Work instruction: Write out each line of the records that has "absolute" in it.

Information provided:

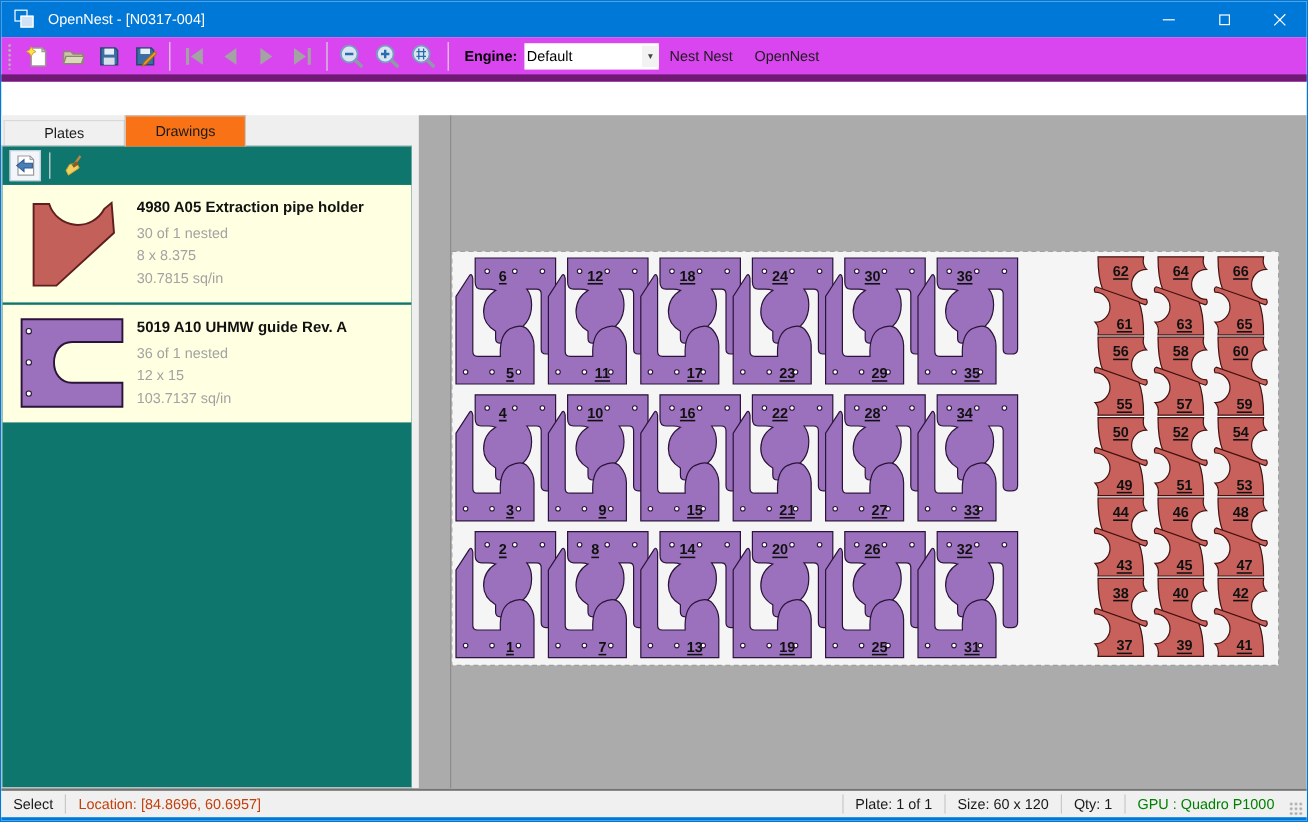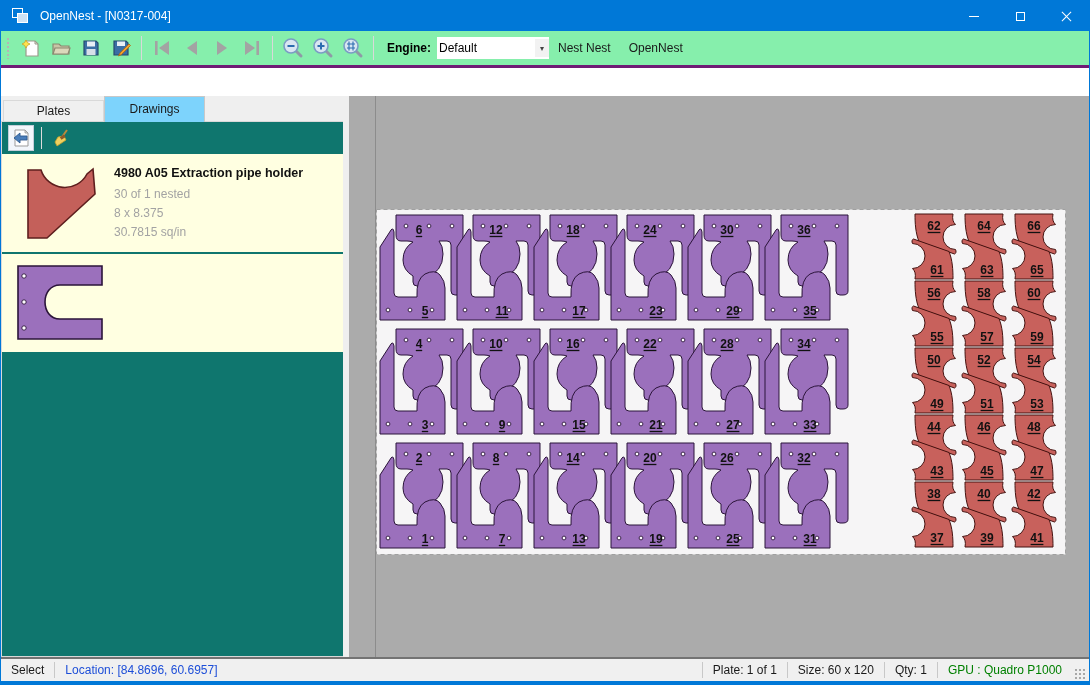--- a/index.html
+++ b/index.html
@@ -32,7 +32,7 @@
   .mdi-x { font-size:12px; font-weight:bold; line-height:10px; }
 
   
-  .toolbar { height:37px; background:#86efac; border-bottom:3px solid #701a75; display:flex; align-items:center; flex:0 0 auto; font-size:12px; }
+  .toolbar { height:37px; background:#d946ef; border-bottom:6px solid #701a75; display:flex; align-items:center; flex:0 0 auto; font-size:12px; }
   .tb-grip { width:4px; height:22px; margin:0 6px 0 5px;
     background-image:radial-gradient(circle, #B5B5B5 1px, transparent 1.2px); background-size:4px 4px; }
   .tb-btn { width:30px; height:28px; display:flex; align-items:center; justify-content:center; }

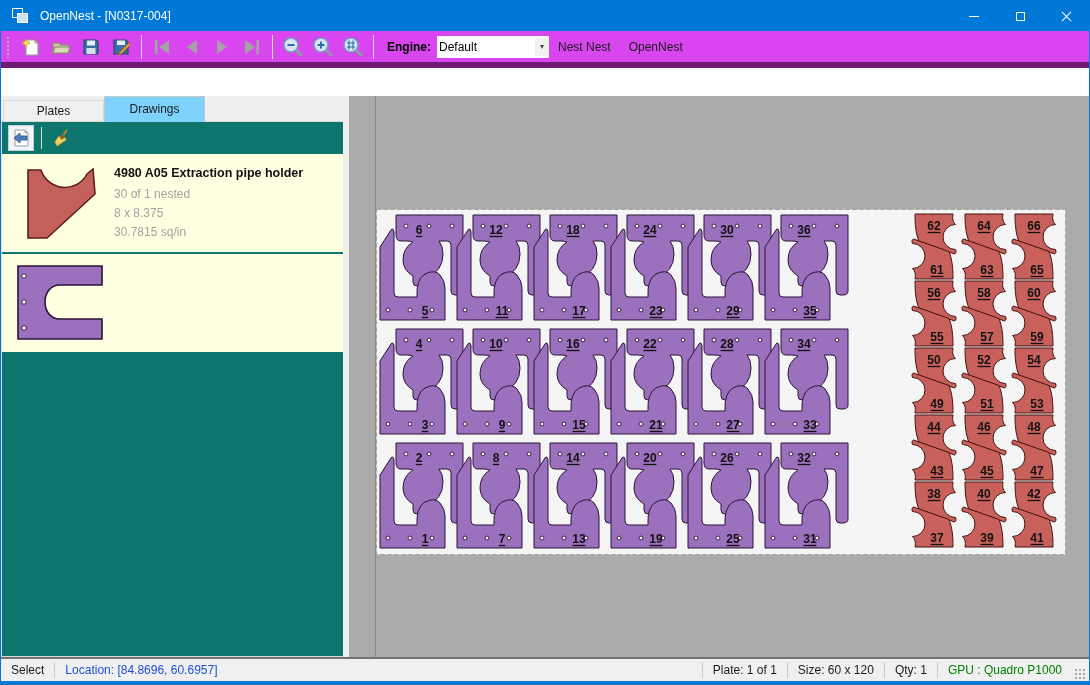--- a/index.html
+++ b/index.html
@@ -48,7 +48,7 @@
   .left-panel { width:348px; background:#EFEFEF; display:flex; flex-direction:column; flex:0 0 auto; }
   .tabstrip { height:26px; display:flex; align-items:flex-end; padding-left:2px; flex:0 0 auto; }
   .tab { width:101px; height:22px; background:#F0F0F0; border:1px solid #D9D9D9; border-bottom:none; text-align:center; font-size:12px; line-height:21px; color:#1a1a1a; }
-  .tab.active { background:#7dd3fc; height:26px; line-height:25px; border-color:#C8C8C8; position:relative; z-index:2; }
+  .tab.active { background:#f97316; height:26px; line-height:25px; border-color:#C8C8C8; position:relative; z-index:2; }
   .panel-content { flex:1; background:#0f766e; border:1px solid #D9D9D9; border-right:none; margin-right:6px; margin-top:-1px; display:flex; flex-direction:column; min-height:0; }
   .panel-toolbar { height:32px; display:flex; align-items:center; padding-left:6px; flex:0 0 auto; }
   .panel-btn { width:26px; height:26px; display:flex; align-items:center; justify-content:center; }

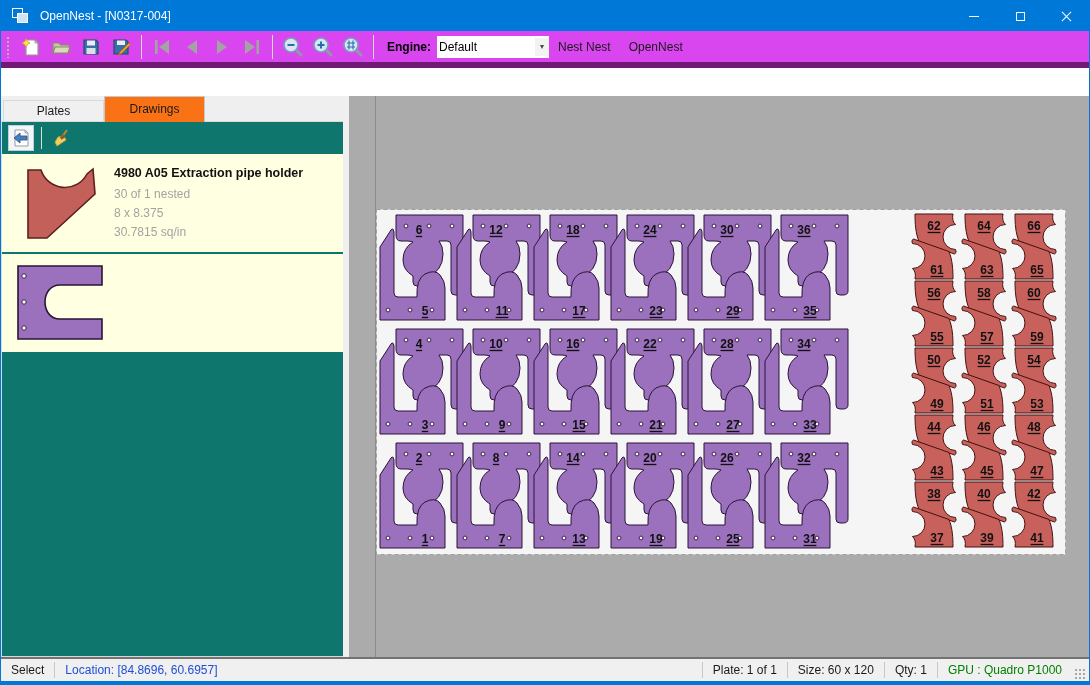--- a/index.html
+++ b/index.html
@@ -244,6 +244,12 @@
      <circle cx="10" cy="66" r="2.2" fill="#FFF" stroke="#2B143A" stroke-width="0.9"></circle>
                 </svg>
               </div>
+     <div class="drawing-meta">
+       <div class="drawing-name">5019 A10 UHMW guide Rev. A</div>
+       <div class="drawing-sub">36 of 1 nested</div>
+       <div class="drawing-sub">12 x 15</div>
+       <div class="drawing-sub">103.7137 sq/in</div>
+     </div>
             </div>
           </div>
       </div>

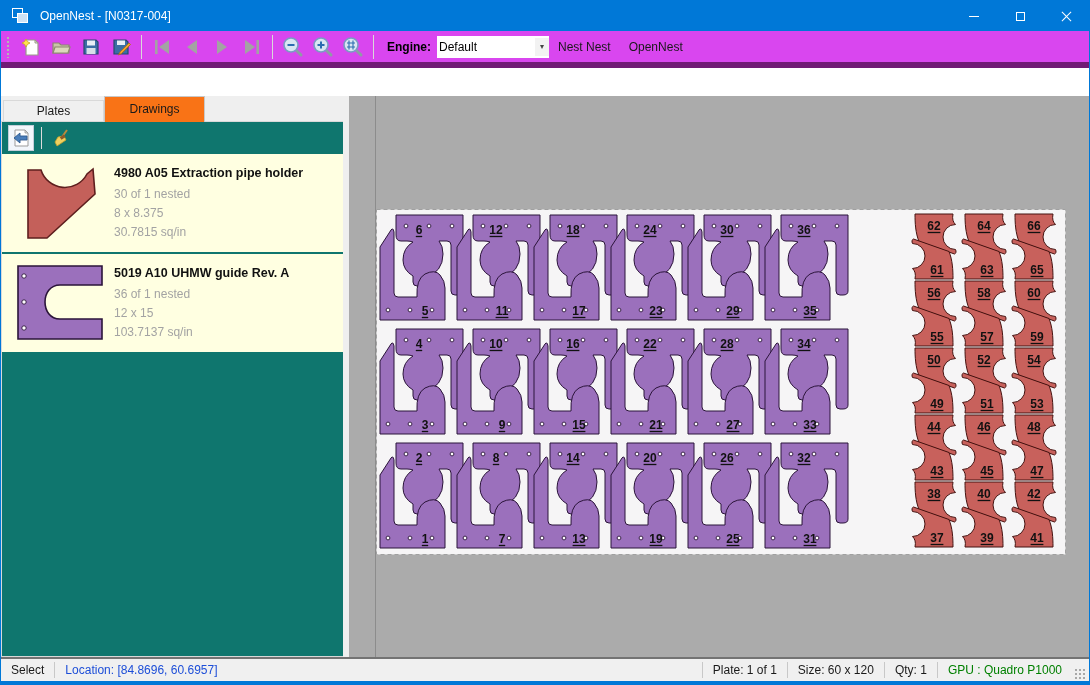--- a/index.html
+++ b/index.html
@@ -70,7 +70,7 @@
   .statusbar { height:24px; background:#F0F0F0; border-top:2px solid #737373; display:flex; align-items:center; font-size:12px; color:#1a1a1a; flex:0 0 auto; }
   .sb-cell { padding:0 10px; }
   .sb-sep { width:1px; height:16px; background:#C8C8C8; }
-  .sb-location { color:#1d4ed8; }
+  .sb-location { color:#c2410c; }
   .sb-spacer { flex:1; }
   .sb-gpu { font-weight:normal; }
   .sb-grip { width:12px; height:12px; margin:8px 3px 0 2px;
--
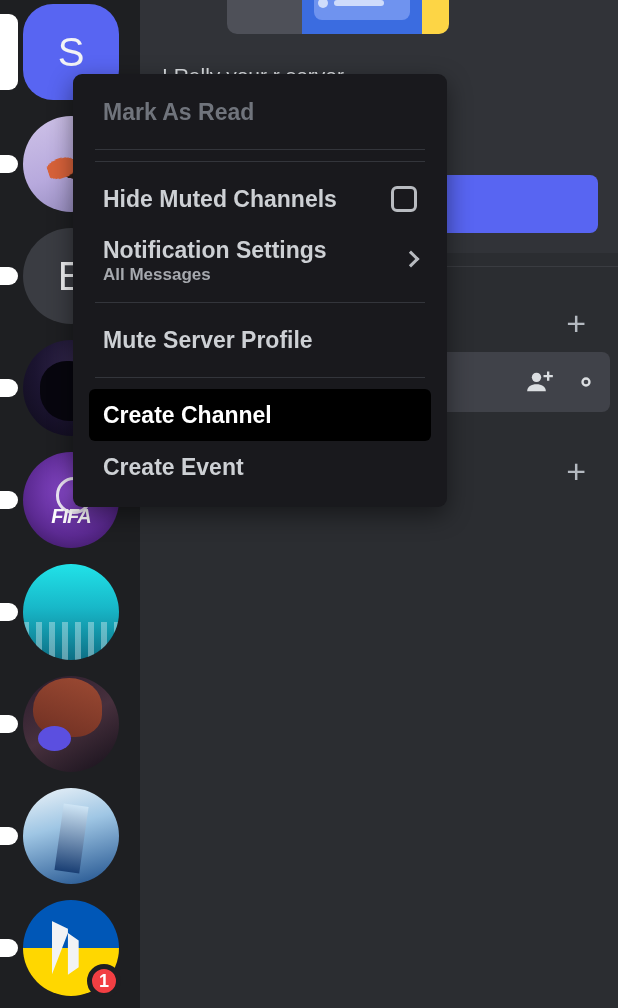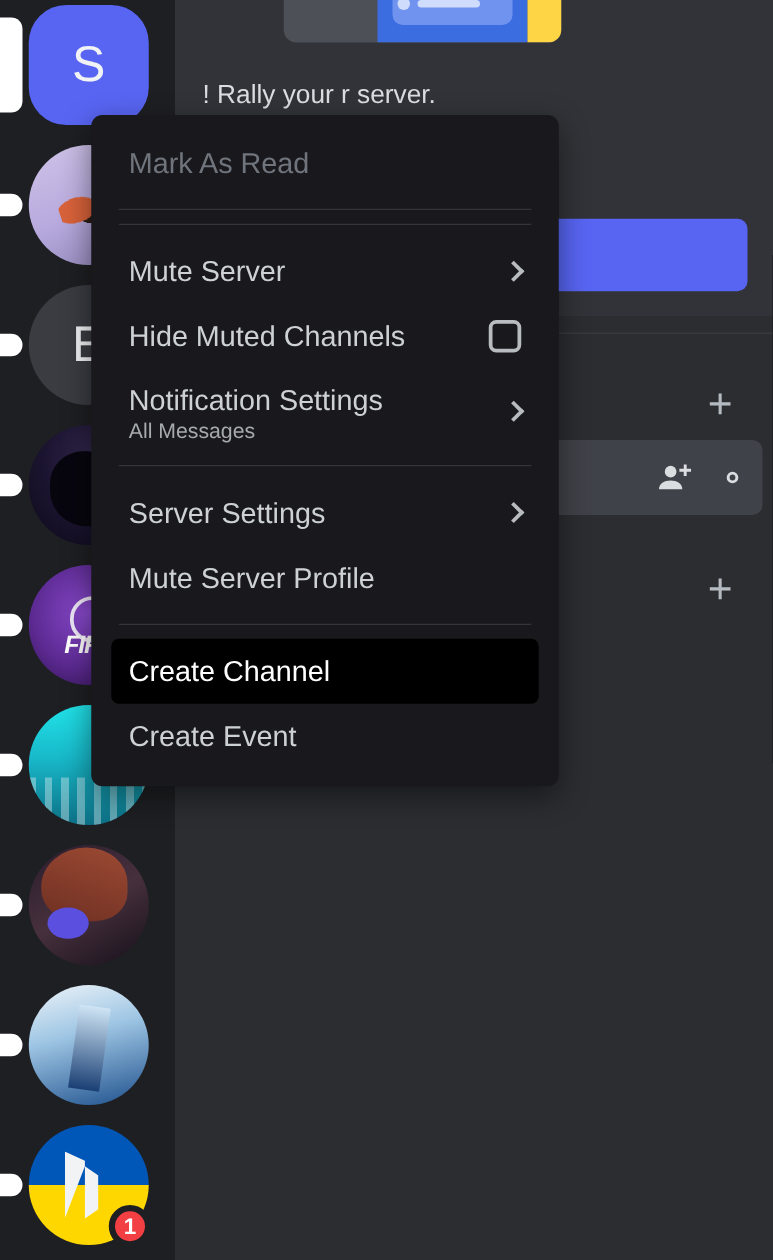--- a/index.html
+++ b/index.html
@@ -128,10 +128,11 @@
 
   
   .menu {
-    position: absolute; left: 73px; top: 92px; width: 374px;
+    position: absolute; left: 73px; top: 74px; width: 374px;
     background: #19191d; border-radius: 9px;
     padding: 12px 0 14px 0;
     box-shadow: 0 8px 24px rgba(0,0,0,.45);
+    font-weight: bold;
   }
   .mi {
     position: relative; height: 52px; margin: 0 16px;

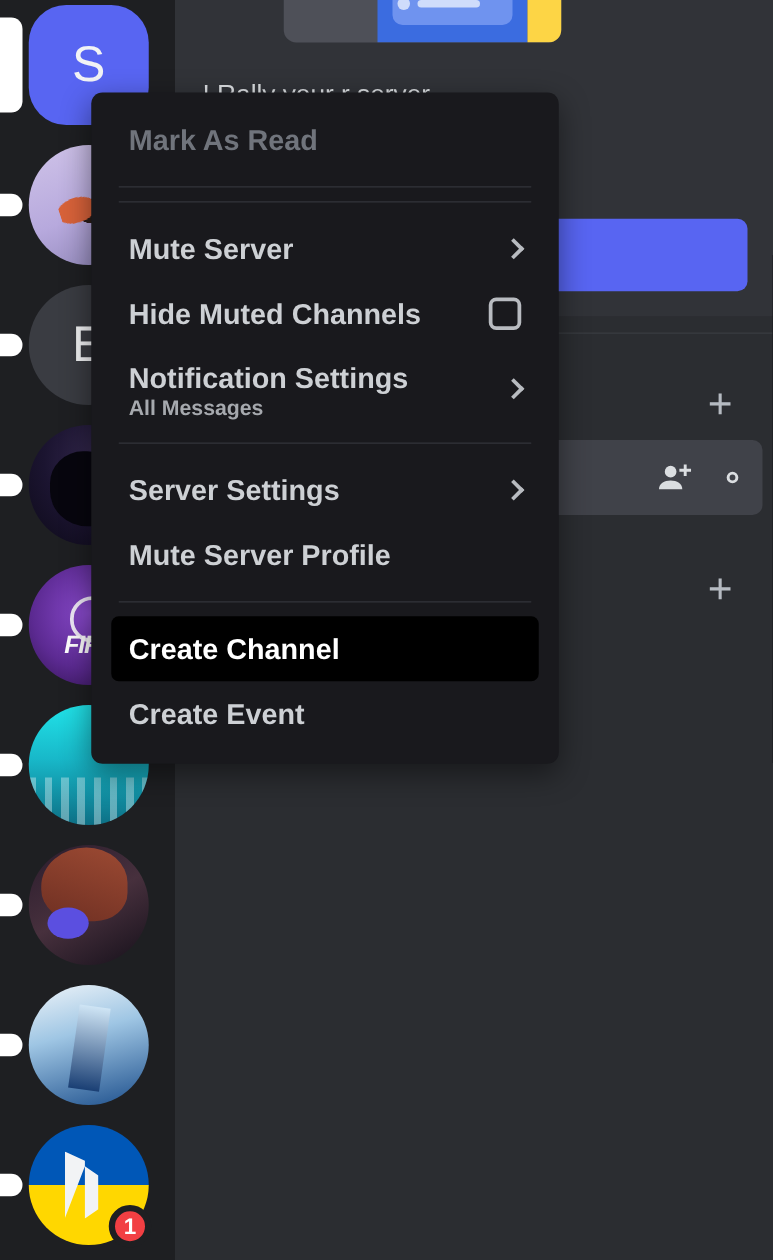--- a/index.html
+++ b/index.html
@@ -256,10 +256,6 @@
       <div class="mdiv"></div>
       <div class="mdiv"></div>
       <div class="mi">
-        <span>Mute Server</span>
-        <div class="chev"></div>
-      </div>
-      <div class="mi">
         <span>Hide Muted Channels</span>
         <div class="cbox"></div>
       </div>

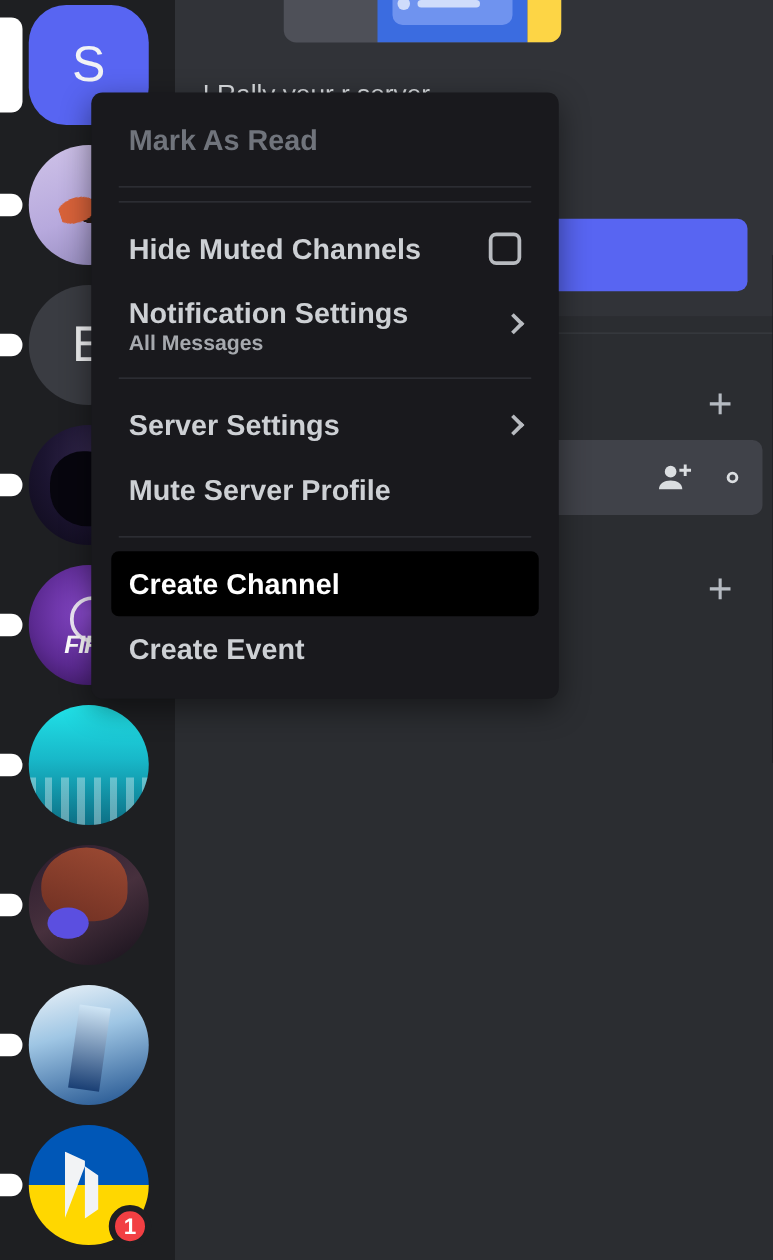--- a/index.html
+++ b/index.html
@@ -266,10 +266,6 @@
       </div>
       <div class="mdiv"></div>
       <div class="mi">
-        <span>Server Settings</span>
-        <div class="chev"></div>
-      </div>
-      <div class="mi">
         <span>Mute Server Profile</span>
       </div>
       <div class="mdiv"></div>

Response for this exercise:
-    position: absolute; left: 73px; top: 92px; width: 374px;
+    position: absolute; left: 73px; top: 74px; width: 374px;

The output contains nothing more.